So when I run the code that compares I with A*Ainv it says that the two are not equal, that is understandable cause the formatting on their numberformatting are different. Now what I could find on formatting on the web, was for formatting the display of the numbers and not how matlab handles these, which is what I need for the comparison. How can I get around this?:
First I create an inverse of matrix A like this:
Ainv = inv(A);
I created an identity matrix like this, trying to get it's datatype to match the datatype (number formatting) of matrix A:
I = eye(size(A),'like',A);
Also tried:
I = eye(size(A),'int8');
However as you see on the output of I and A*Ainv there is a problem cause the numbers in I are formatted with 1 and 0, while the numbers in A*Ainv are formatted like this -0.0000, 1.0000. I have these 2 matrices as a result:
disp ( I );
1 0 0 0 0
0 1 0 0 0
0 0 1 0 0
0 0 0 1 0
0 0 0 0 1
disp ( A*Ainv );
1.0000 -0.0000 -0.0000 0.0000 -0.0000
0.0000 1.0000 -0.0000 0 -0.0000
-0.0000 -0.0000 1.0000 0.0000 -0.0000
0 0 0 1.0000 -0.0000
0 0 -0.0000 0.0000 1.0000
Then I run this code to multiply the matrix A with the inverse of matrix A, which I compare to the identity matrix, and if equal should display the message "A*Ainv is equal to the identity matrix I.":
if true
if A*Ainv == I
disp('A*Ainv is equal to the identity matrix I.');
else
disp('A*Ainv do not equal the identity matrix I.');
The final resulting output is which is not what we wish:
A*Ainv do not equal the identity matrix I.
We wish this instead:
A*Ainv is equal to the identity matrix I.
Réponse acceptée
Classic case of floating point rounding...see
for a discussion. Note in the following example...

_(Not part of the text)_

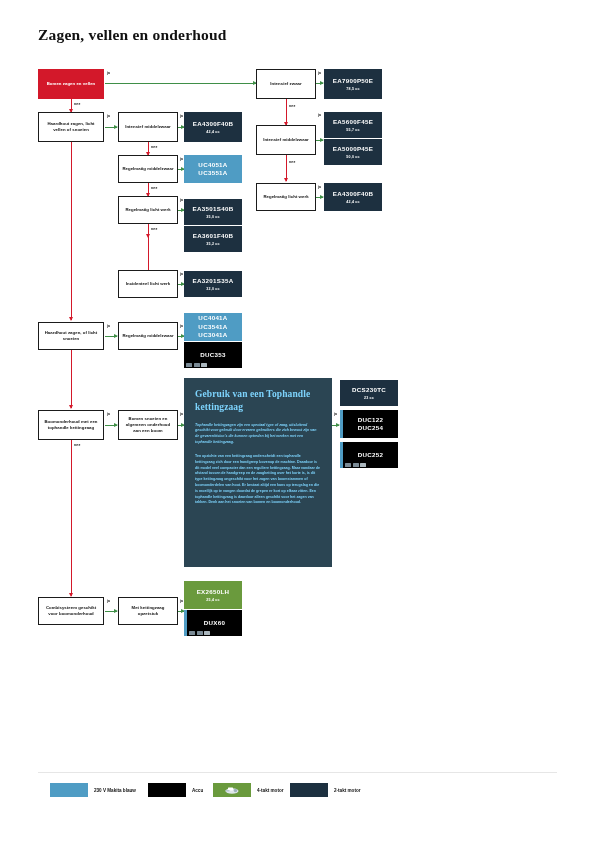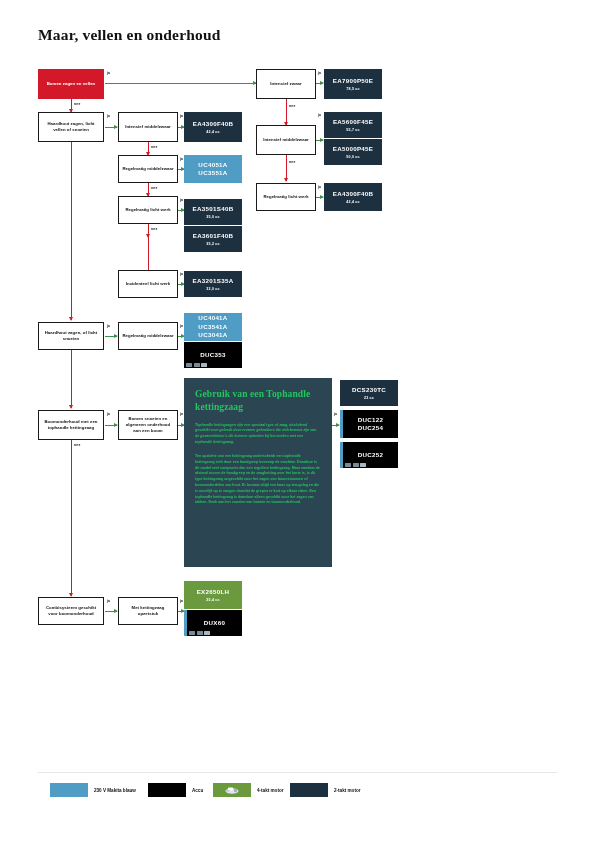"Maar, vellen en onderhoud" div.title { text: Maar -> Zagen }
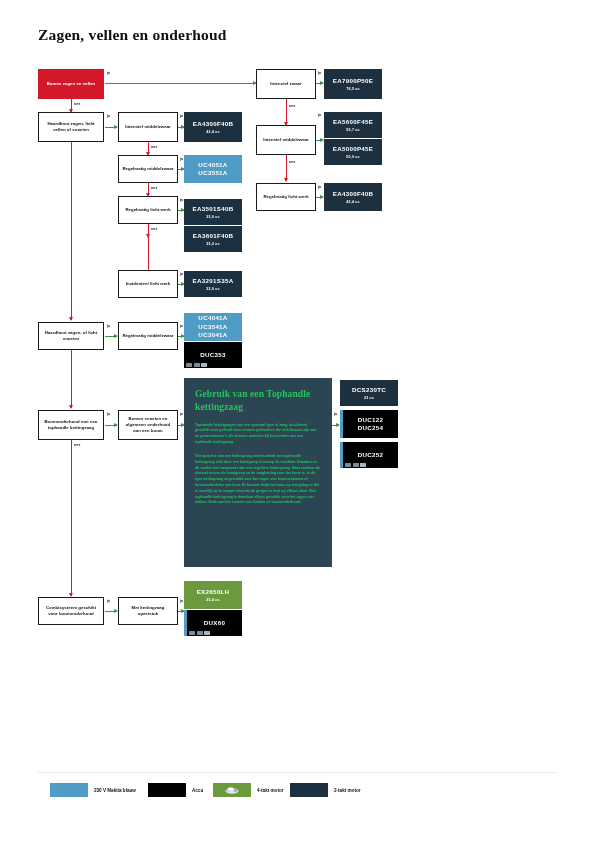"Gebruik van een Tophandle kettingzaag" .panel { color: #22c55e -> #7dd3fc }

>> A=rand(4); % a random array
>> Ai=inv(A); % its inverse
>> AAinv=A*Ai % the product looks kinda' like yours...
AAinv =
1.0000 0 0 -0.0000
-0.0000 1.0000 0 -0.0000
0.0000 0 1.0000 0
0.0000 0 -0.0000 1.0000
>> AAinv==1 % who are identically unity???
ans =
1 0 0 0
0 0 0 0
0 0 0 0
0 0 0 1
>> Ainv(2,2) % 2nd diagonal wasn't...
ans =
1.0000
>> AAinv(2,2)-1
ans =
-3.5527e-15
>>
Note the default display was to not show enough significant digits to see, but when subract 1 from the value the rounding is clear at roughly machine precision.
>> fprintf('%.15f\n',Ainv(2,2)) % as is internally
0.999999999999996
>>
To accomplish the goal of showing "almost equal" for the result of the multiplication you'll have to do something like
>> all(all(abs(AAinv-eye(4)<3*eps)))
ans =
1
>>
where I used 3*eps as the tolerance factor.
2 commentaires
Olga Sirley
le 25 Fév 2015
Modifié(e) : Olga Sirley
le 25 Fév 2015
dpb
le 25 Fév 2015
"if True" is redundant; remove that clause and the matching "end" entirely.
Yes, the expression (or something similar) would be appropriate for the logical of whether the solution is "close enough" to exact to satisfy or not. Note that the absolute magnitude of the error will be dependent upon the magnitude of the values; you may want to scale by an appropriate measure to account for that effect.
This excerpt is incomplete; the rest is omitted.